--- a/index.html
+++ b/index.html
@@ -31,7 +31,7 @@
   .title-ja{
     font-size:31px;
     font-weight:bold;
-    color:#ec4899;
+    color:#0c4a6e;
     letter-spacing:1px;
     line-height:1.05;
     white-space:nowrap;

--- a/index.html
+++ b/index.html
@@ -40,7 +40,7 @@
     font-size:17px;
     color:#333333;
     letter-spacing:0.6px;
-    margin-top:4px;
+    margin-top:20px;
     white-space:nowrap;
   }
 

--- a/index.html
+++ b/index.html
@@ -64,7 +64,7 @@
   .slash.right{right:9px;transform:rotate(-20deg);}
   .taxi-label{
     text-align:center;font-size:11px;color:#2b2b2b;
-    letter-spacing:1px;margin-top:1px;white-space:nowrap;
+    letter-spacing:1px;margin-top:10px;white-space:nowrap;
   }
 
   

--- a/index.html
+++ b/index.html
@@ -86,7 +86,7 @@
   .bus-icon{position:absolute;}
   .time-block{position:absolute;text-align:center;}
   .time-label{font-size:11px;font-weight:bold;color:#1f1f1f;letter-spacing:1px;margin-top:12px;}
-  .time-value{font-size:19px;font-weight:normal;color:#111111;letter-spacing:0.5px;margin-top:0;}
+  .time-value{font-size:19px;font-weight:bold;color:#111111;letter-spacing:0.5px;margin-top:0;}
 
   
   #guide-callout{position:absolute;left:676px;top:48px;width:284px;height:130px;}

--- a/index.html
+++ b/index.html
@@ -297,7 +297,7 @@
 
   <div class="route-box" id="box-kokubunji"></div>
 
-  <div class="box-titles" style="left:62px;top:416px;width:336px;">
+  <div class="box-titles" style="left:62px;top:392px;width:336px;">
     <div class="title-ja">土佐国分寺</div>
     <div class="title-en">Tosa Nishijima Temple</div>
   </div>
####
Exercise brief — Where a line in the records above includes the string "text", show it.

Exercise result —
     text-align:center;font-size:11px;color:#2b2b2b;
   .time-block{position:absolute;text-align:center;}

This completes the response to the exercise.